Provided records
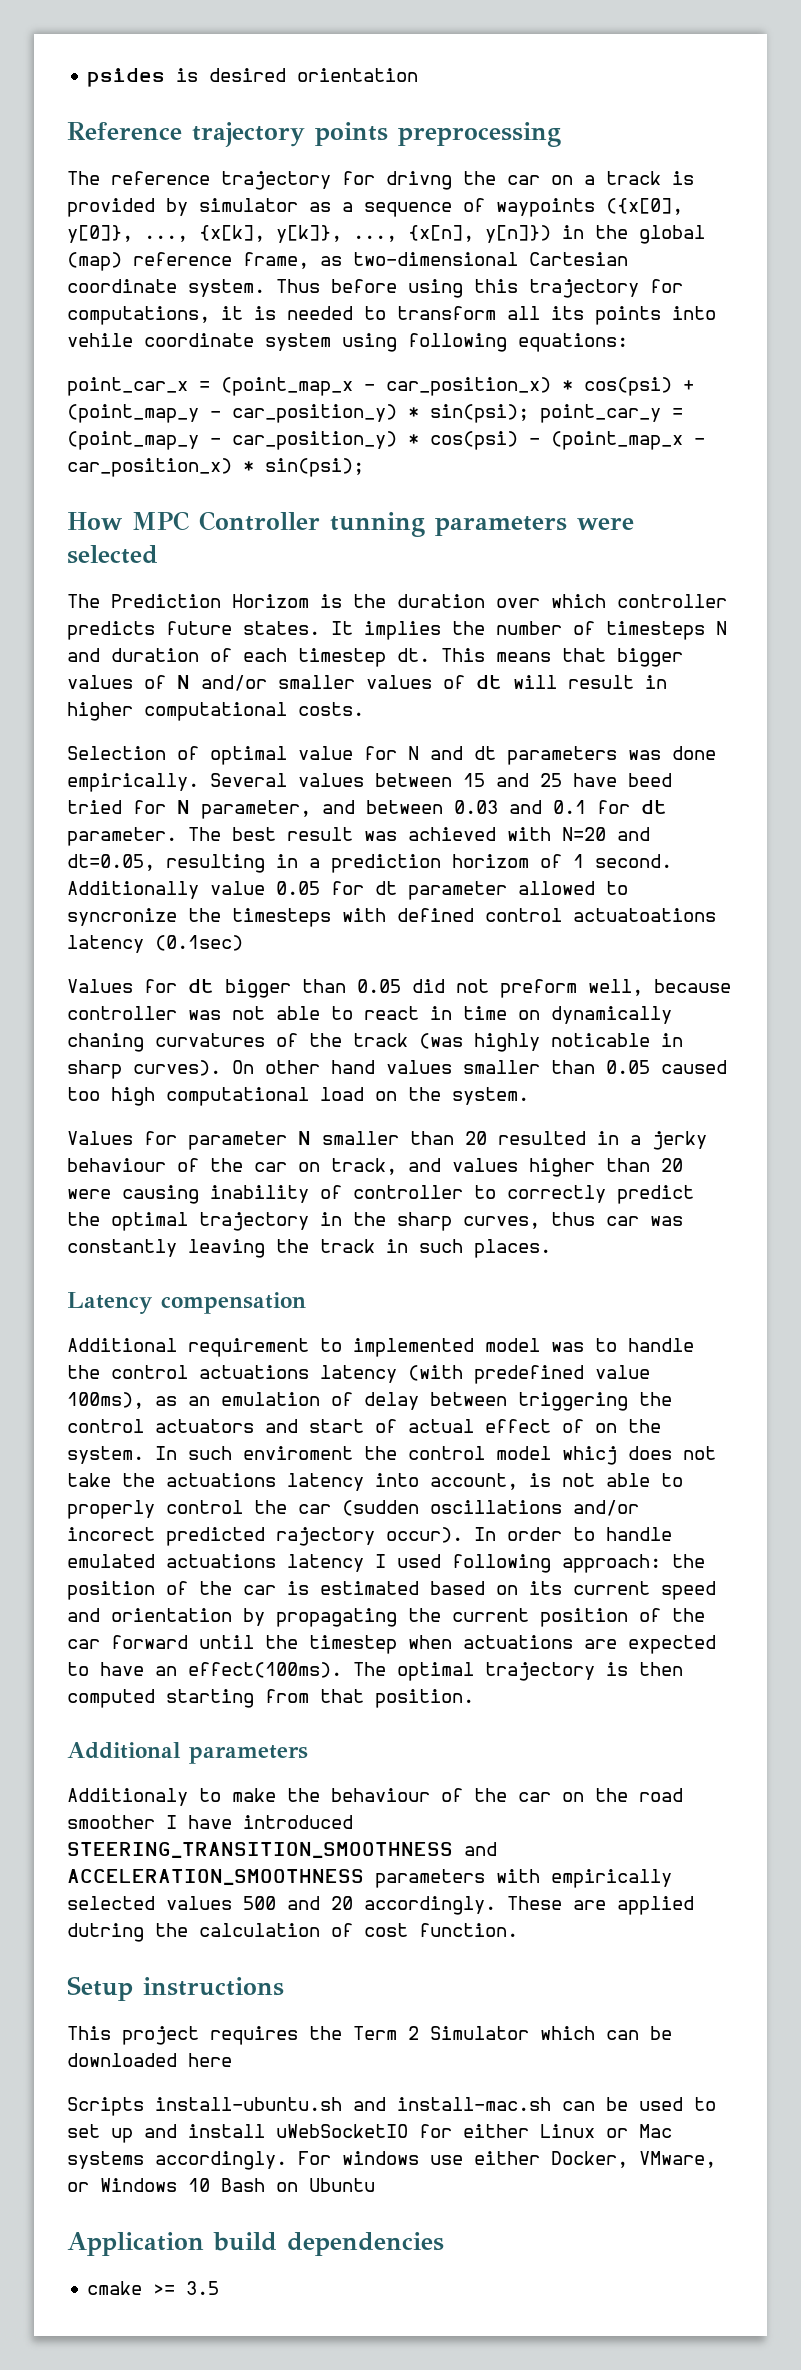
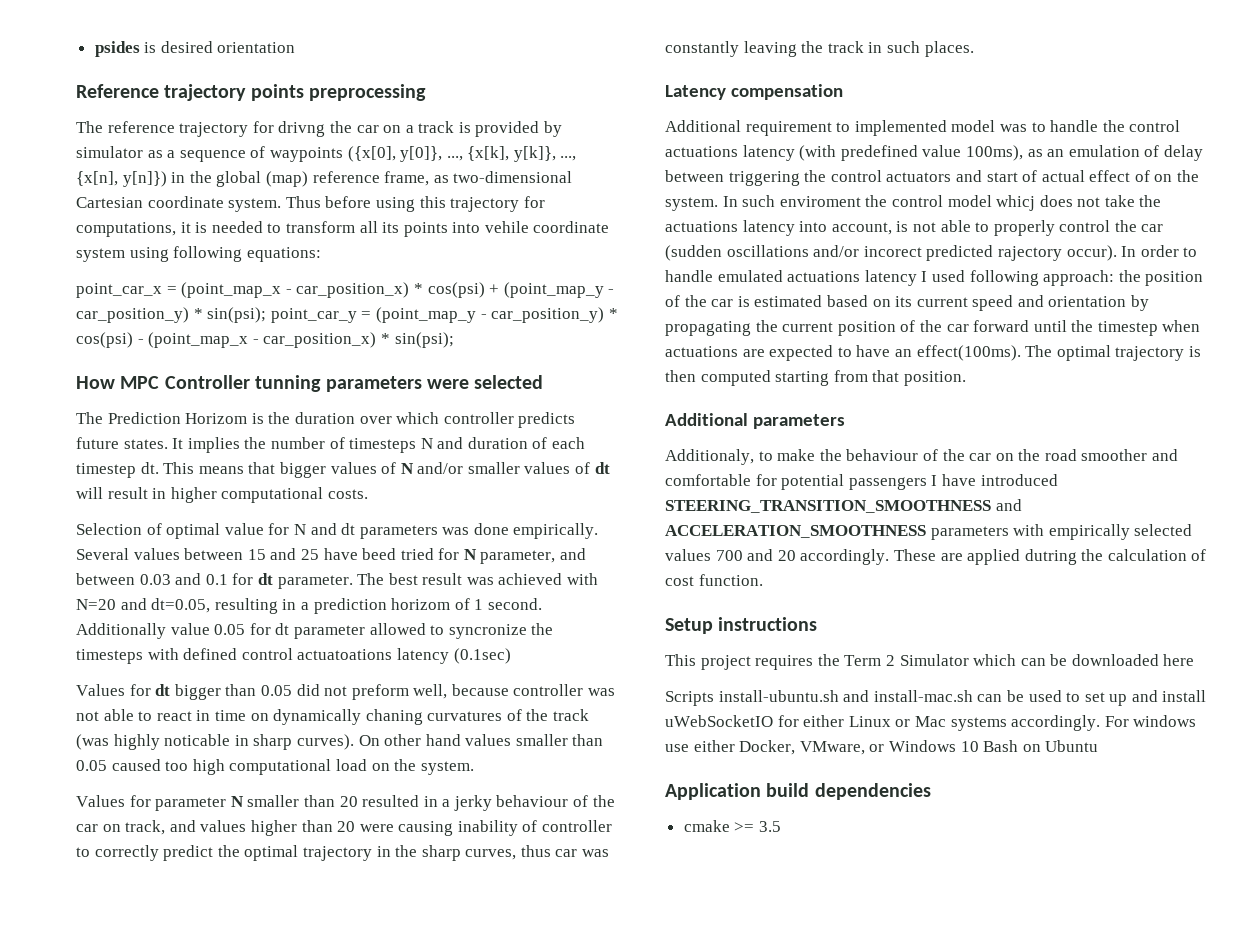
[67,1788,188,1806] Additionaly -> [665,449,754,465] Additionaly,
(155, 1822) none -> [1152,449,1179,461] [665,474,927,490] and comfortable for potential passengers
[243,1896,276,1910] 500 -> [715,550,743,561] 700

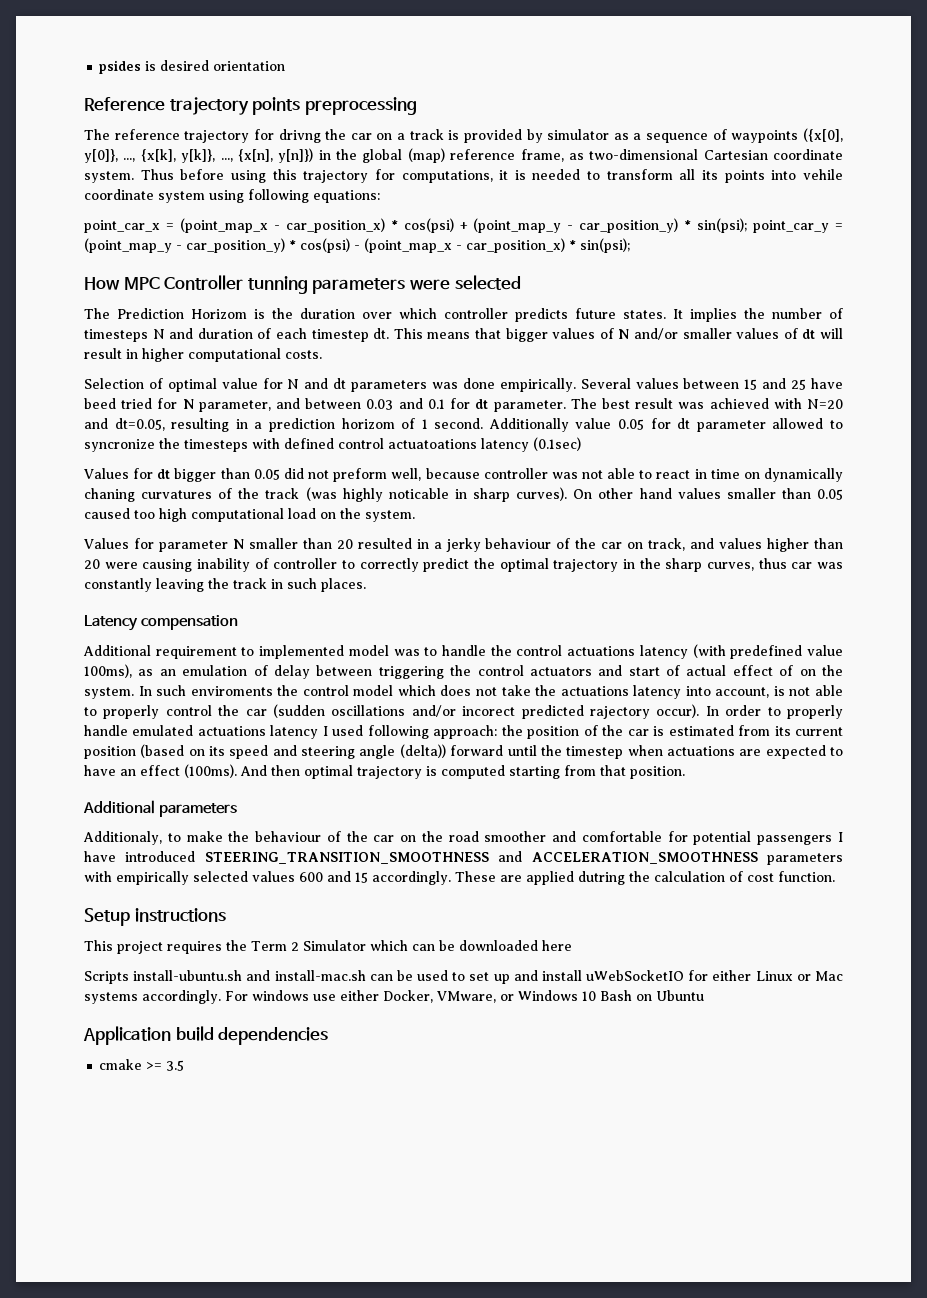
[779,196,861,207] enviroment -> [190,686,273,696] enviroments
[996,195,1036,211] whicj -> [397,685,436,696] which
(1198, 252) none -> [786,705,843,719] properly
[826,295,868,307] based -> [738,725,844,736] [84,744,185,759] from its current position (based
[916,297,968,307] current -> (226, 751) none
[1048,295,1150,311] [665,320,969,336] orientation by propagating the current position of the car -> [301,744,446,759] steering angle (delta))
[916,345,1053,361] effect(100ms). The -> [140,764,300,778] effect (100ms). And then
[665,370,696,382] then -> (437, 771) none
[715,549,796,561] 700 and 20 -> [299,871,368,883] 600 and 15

Exercise instructions
For the records above, state how many lines contain "position". Add nothing to the number.

Solution to the exercise
2